# Predicting whether to contact a customer because they are at risk of churning

## Part 1: Load and examine the data

In [None]:
dataset = 'churn_data.csv'

In [None]:
import pandas as pd
from time import sleep
from sklearn.model_selection import train_test_split
import sklearn.metrics as metrics
from sklearn.linear_model import LogisticRegression
import warnings
warnings.filterwarnings("ignore")

In [None]:
df = pd.read_csv(f'./{dataset}')
df.head()

In [None]:
print(f'Number of rows in dataset: {df.shape[0]}')
print(df['churned'].value_counts())

## Part 2: Get the data into the right shape

In [None]:
columns = df.columns.tolist()
encoded_data = df.drop(['id', 'customer_code', 'co_name'], axis=1)
encoded_data.head()

## Part 3: Create training, validation and test data sets

In [None]:
y = encoded_data['churned']
train_df, test_and_val_data, _, _ = train_test_split(encoded_data, y, test_size=0.3, stratify=y, random_state=0)

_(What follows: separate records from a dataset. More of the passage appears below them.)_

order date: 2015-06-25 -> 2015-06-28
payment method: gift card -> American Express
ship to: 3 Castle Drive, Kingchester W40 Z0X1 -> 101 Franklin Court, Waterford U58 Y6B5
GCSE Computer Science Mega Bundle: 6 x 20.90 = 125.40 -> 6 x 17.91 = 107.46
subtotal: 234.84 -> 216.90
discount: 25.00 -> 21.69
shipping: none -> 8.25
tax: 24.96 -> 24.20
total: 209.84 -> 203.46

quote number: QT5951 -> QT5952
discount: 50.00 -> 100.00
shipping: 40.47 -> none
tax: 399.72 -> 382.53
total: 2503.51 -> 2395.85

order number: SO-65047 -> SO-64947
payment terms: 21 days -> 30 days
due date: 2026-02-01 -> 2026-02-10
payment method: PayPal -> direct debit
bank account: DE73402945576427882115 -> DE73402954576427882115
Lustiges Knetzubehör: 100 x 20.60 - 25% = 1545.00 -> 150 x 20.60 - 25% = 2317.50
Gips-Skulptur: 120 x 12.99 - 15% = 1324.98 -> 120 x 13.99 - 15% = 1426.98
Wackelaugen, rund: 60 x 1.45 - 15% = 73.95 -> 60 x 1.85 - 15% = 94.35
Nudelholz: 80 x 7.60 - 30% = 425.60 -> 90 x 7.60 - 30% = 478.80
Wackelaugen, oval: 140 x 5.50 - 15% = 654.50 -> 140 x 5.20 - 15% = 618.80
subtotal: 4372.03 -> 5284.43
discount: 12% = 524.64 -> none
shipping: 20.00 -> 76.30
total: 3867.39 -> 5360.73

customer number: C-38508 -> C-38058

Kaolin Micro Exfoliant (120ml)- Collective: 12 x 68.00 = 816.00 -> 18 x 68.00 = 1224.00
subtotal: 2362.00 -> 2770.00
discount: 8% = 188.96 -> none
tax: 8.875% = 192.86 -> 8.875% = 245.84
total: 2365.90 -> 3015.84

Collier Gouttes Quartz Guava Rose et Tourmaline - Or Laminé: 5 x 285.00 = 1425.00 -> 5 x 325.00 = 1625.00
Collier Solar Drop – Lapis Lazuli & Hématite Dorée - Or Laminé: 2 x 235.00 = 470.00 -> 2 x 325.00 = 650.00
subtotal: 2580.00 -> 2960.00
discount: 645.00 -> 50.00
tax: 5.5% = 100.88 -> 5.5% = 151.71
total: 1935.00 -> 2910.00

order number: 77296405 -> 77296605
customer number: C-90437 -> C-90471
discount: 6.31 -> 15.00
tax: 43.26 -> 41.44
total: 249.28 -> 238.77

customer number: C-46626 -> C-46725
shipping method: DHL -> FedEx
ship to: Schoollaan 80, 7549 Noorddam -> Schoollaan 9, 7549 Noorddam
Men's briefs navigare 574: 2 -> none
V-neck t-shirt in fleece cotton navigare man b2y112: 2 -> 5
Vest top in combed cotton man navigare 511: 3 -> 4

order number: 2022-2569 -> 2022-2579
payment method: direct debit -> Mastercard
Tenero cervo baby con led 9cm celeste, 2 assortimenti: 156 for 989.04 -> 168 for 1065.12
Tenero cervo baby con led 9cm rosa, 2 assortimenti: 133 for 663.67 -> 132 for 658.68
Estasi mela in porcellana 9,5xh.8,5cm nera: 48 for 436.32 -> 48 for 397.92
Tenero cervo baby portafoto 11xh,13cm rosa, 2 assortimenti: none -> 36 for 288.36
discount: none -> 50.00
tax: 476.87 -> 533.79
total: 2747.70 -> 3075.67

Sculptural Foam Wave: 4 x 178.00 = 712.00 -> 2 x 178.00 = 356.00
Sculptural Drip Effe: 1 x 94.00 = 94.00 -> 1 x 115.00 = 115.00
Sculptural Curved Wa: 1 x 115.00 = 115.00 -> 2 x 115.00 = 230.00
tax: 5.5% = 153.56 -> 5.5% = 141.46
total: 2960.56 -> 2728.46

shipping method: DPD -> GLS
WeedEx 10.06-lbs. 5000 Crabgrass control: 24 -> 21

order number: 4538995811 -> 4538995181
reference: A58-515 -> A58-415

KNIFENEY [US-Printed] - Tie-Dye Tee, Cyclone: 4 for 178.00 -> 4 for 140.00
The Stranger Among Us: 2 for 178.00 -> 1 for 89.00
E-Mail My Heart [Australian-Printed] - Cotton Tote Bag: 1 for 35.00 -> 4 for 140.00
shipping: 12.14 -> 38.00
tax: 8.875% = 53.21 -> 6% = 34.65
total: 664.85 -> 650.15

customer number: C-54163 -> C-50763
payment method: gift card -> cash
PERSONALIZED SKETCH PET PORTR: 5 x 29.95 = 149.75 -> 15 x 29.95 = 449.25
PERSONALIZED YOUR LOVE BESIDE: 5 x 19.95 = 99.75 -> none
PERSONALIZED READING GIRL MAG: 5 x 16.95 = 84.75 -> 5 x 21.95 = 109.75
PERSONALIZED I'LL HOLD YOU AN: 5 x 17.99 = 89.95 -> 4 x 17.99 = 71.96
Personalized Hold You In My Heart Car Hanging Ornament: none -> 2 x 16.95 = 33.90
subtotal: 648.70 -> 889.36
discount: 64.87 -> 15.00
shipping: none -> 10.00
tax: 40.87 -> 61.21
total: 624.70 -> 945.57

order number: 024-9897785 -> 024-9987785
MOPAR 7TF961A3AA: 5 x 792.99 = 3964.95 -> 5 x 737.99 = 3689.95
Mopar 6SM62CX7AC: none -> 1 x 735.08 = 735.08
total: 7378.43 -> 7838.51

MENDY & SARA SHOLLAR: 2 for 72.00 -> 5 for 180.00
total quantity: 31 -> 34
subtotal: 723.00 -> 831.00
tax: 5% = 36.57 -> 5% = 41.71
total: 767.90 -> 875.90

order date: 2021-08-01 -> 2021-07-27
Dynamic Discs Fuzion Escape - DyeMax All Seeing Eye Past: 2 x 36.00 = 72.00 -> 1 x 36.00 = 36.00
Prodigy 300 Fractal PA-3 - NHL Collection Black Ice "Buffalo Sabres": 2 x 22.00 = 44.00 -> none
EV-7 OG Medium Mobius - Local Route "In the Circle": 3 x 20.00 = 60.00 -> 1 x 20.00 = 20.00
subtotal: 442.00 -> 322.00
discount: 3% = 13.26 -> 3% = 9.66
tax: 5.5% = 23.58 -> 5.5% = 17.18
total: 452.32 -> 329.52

y = test_and_val_data['churned']
val_df, test_df, _, _ = train_test_split(test_and_val_data, y, test_size=0.333, stratify=y, random_state=0)

print(train_df.shape, val_df.shape, test_df.shape)
print()
print('Number of rows in Train dataset: {train_df.shape[0]}')
print(train_df['churned'].value_counts())
print()
print('Number of rows in Validate dataset: {val_df.shape[0]}')
print(val_df['churned'].value_counts())
print()
print('Number of rows in Test dataset: {test_df.shape[0]}')
print(test_df['churned'].value_counts())

In [None]:
train_input = train_df[train_df.columns[train_df.columns != "churned"]].values
test_input = test_df[train_df.columns[train_df.columns != "churned"]].values
val_input = val_df[train_df.columns[train_df.columns != "churned"]].values


train_output = train_df["churned"]
test_output = test_df["churned"]
val_output = val_df["churned"]

## Part 4: Train the model

In [None]:
classifier = LogisticRegression(solver="lbfgs")
classifier.fit(train_input, train_output)

## Part 5: Test the model

In [None]:
test_data_predictions = classifier.predict(test_input)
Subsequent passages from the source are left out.